In terms of jobs, I have definitely gotten my feet wet in a wide variety of occupations or more aptly named “things that make me money”.
I have worked as a receptionist at a branding/market company on 5th Avenue.
I have walked in a parade in front of an MMA fighter while holding a banner for a cable company that I hated so much that I ditched cable altogether.
I have been paid to give my “expert” opinion on luxury makeup products. (Folks, marketing surveys can be lucrative.)
I have served many a cocktail to lovers of song in a karaoke bar, including Precious who I tried to protect from “fans” (Can I add “security” to the list?)
|Don’t worry. I got your back!|
I have held platters of food with shaking arms for parties on roof top bars which I myself liked to enjoy during beautiful New York summer nights (it’s nicer when you’re actually the patron).
I have been a job interviewer on camera for corporate videos.
I have studied sushi on flash cards during my stints as a waitress at two Japanese restaurants.

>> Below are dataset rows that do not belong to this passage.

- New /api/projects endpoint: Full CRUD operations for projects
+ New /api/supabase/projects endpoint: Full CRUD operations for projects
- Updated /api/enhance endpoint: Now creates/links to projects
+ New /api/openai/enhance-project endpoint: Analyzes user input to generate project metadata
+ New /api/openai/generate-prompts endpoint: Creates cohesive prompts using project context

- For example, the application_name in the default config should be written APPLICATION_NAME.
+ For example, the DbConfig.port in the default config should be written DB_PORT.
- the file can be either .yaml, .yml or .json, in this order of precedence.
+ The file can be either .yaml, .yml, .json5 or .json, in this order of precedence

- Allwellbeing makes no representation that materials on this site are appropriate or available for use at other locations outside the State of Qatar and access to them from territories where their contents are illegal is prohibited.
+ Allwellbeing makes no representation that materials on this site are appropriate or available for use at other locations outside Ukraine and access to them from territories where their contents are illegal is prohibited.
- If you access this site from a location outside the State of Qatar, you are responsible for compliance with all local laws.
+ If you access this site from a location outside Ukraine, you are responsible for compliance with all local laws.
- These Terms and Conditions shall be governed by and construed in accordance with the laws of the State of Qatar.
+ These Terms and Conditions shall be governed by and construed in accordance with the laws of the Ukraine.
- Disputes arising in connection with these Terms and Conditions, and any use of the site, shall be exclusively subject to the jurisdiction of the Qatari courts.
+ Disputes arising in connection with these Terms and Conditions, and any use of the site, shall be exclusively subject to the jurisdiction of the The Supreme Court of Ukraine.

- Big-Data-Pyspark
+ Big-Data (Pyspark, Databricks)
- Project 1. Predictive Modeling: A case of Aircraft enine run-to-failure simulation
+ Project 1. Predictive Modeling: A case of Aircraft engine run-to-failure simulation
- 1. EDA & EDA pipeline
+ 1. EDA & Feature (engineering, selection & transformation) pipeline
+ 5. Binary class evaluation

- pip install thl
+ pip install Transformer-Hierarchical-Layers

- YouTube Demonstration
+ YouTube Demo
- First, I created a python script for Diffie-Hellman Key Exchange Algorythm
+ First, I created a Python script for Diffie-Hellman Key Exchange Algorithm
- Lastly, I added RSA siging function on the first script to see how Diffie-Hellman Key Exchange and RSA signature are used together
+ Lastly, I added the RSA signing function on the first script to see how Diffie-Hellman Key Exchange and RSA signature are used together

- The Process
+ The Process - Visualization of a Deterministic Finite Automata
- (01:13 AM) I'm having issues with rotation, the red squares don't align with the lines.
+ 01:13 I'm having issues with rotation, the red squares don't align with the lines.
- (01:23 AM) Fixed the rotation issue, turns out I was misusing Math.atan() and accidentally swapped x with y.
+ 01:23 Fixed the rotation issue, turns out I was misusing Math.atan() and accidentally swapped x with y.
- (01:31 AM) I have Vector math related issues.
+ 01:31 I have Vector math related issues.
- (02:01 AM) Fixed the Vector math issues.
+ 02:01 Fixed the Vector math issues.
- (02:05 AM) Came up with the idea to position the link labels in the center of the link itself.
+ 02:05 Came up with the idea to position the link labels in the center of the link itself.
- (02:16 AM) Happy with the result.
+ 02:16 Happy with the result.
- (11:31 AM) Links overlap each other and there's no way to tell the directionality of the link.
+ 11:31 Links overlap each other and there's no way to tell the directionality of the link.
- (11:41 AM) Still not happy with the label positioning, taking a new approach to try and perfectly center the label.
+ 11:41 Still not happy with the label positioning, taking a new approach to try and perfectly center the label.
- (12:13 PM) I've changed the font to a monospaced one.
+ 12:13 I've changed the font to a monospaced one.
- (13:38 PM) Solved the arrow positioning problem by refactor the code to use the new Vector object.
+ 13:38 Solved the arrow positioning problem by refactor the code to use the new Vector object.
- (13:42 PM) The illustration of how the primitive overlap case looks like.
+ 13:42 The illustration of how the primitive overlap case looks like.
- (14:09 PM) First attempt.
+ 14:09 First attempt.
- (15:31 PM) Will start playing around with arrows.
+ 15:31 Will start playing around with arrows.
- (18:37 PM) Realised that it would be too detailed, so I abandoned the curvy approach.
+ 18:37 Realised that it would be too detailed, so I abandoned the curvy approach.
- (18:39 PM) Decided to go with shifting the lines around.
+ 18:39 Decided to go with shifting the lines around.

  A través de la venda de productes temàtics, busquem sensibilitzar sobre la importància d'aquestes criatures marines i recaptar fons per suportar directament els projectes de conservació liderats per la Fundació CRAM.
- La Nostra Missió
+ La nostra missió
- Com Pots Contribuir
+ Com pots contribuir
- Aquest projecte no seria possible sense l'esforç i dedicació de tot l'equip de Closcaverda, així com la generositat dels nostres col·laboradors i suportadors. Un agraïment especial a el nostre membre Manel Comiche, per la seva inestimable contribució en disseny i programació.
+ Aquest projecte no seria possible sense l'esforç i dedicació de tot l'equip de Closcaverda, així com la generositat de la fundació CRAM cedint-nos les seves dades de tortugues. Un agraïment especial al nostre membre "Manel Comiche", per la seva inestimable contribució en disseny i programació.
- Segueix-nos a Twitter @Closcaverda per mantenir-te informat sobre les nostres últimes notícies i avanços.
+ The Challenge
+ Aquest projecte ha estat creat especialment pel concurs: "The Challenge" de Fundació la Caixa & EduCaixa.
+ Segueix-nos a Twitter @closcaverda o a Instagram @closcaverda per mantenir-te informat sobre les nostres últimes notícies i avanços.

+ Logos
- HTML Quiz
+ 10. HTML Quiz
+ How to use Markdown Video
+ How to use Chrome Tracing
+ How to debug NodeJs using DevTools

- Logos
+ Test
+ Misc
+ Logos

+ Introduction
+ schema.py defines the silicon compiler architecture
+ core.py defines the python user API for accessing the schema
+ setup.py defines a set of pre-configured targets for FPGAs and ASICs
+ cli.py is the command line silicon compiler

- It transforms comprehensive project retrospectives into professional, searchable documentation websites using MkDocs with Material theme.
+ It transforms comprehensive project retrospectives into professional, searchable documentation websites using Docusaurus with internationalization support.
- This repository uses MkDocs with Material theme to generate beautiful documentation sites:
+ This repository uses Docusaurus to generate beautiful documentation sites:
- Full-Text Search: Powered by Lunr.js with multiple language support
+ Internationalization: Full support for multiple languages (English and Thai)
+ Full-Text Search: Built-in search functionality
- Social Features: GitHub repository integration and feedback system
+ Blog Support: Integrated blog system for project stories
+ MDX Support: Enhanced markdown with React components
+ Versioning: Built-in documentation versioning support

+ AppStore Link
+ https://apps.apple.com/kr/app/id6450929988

I have also taught Spanish to little kiddies who are probably fluent in the language, not to mention dug through a bag of clothes to give to a student who peed himself.
Ah, so much one can do in life, my friends. I am sure I have forgotten a few of my experiences, which is why journaling is good.
|I know I’m a job whore, but geesh….|
As for my career in film and television, I look forward to 2011 for more opportunities…and well-paid ones for that matter. I’m pumped! I want more! Don’t get me wrong. I appreciate all that 2010 has offered, including opportunities to interview people on the red carpet, play prostitutes, and get my SAG waivers for the highly difficult task of “portraying” an Asian. But now it’s time to get serious, right?
My friends ask me what my plan is for my future failure. Ok, they don’t ask it like that. But yes, the reality of what is my back up plan if I don’t get to my ideal goal after many years. I honestly don’t know. My head is too into making it that I haven’t thought about the “what if I don’t” fears. Or perhaps I push them away because that is just too scary to fathom. I tell myself in the end, it will all be ok.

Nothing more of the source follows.